Aachen. Es war die Hintergrundmelodie der ersten Saisonhälfte der „Ladies in Black“ Aachen in der Volleyball-Bundesliga: Auf starke Darbietungen folgten verlässlich tiefe Einbrüche, die Gegner gingen meist als Sieger vom Platz, und deren Trainer sparten dann nicht mit Lob für das Team von Aachens Trainerin Saskia van Hintum.

Nun, in der entscheidenden Phase im Kampf um die Play-off-Plätze, hat sich dieser Dreiklang in einem entscheidenden Punkt geändert: Die „Ladies“ reisen als „Team der Stunde“ mit vier Siegen in Folge zu den Roten Raben Vilsbiburg, die nun dreimal hintereinander nicht mehr gewinnen konnten. Und Jonas Kronseder, Coach der Mannschaft aus Niederbayern, wird natürlich nicht müde, die Gäste, die am Samstag (19 Uhr) vorstellig werden, stark zu reden, um Druck von der eigenen Mannschaft zu nehmen.

Grimmige Entschlossenheit

„Aachen ist eine athletische, sehr angriffsstarke Mannschaft“, bescheinigt Kronseder pflichtbewusst. Das Spiel der „Ladies“ sei dank Zuspielerin Femke Stoltenborg „deutlich schneller“ geworden. Eine Einschätzung, die sich allerdings auch statistisch belegen lässt: Mit den Außenangreiferinnen Nika Daalderop und McKenzie Adams sowie Mittelblockerin Jeanine Stoeten findet sich die halbe Aachener Startformation unter den 15 Topscorerinnen der Liga.

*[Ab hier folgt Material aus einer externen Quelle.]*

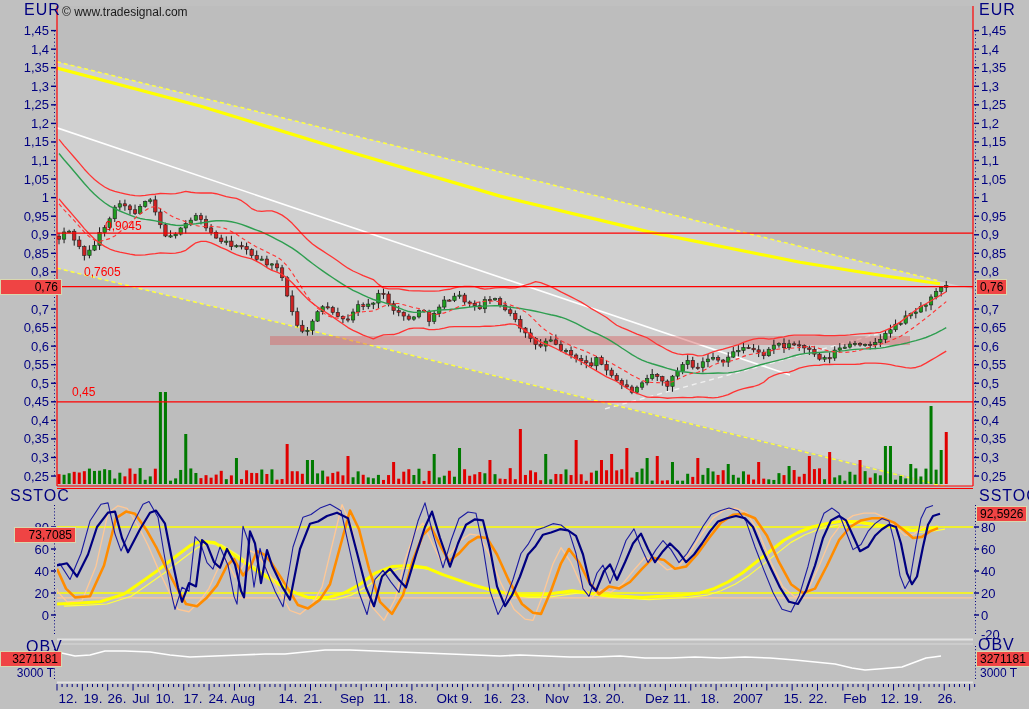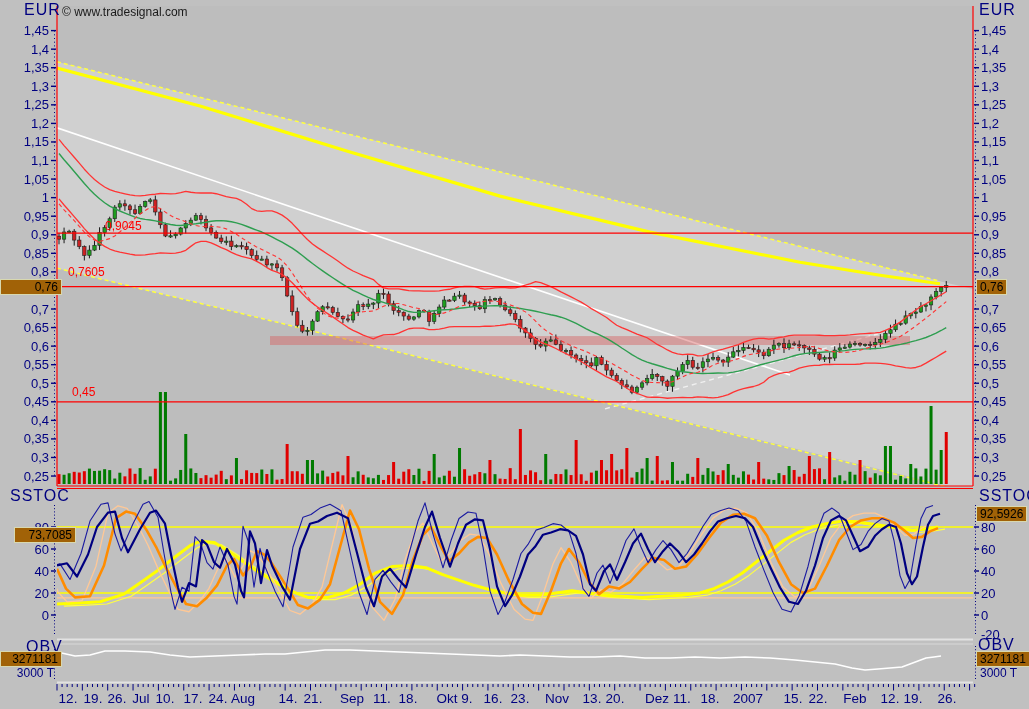--- a/index.html
+++ b/index.html
@@ -943,7 +943,7 @@
   <div class="lbl title" style="left:979px;top:3px;">EUR</div>
 
   <div class="lbl redlbl" style="left:86px;top:219px;margin-left:19px;">0,9045</div>
-  <div class="lbl redlbl" style="left:68px;top:265px;">0,7605</div>
+  <div class="lbl redlbl" style="left:84px;top:265px;">0,7605</div>
   <div class="lbl redlbl" style="left:72px;top:385px;">0,45</div>
 
   <div class="lbl hl ral" style="left:0px;top:279px;">0,76</div>

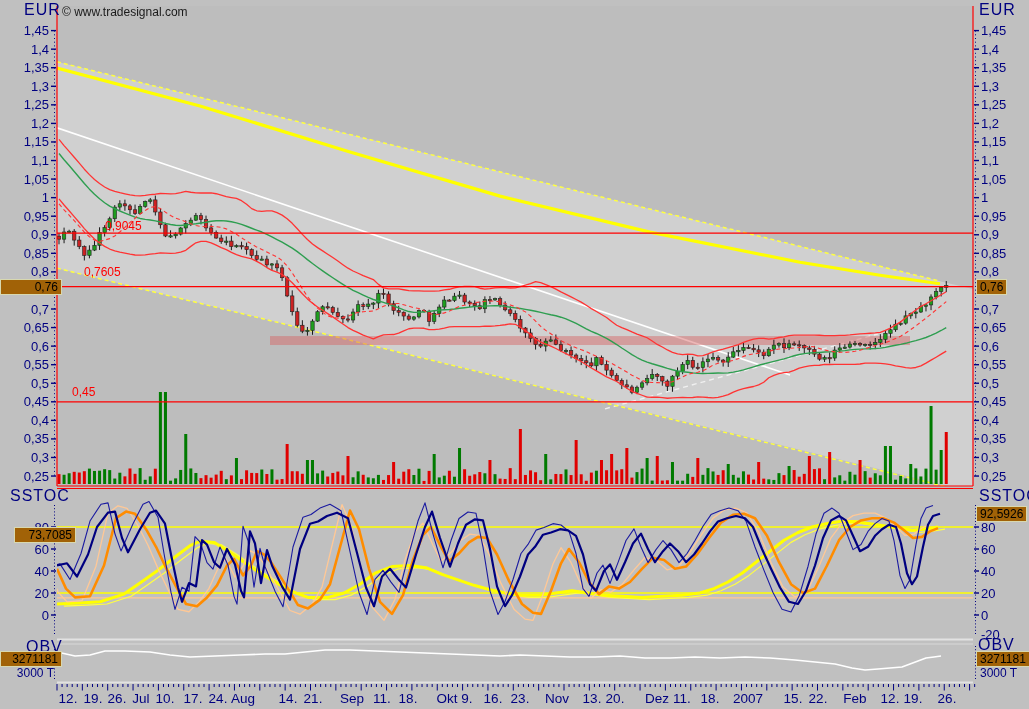--- a/index.html
+++ b/index.html
@@ -10,7 +10,7 @@
   .title{font-size:16px;letter-spacing:1px;}
   .copy{color:#1a1a1a;}
   .redlbl{color:#FF0000;}
-  .hl{background:#a16207;color:#000;padding:0 3px;border:1px solid #D8D8B0;}
+  .hl{background:#ef4444;color:#000;padding:0 3px;border:1px solid #D8D8B0;}
   .ral{width:54px;text-align:right;}
 </style>
 </head>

Profitiert hat auch eindeutig Diagonalangreiferin Ioana Baciu davon, die Zuspiele auf den „Elfmeterpunkt“ gelegt zu bekommen. Und die Zufriedenheit der rumänischen Nationalspielerin lässt sich am besten an ihrem Gesicht ablesen: je weniger sie lächelt, desto besser.

Die drohende Niederlage gegen Münster wendete Vilsbiburg mit einer ungewöhnlichen Viererkette in der Annahme ab. Für die Abteilung Attacke der „Ladies“ die nächste Herausforderung, dem ligaweiten Ruf gerecht zu werden.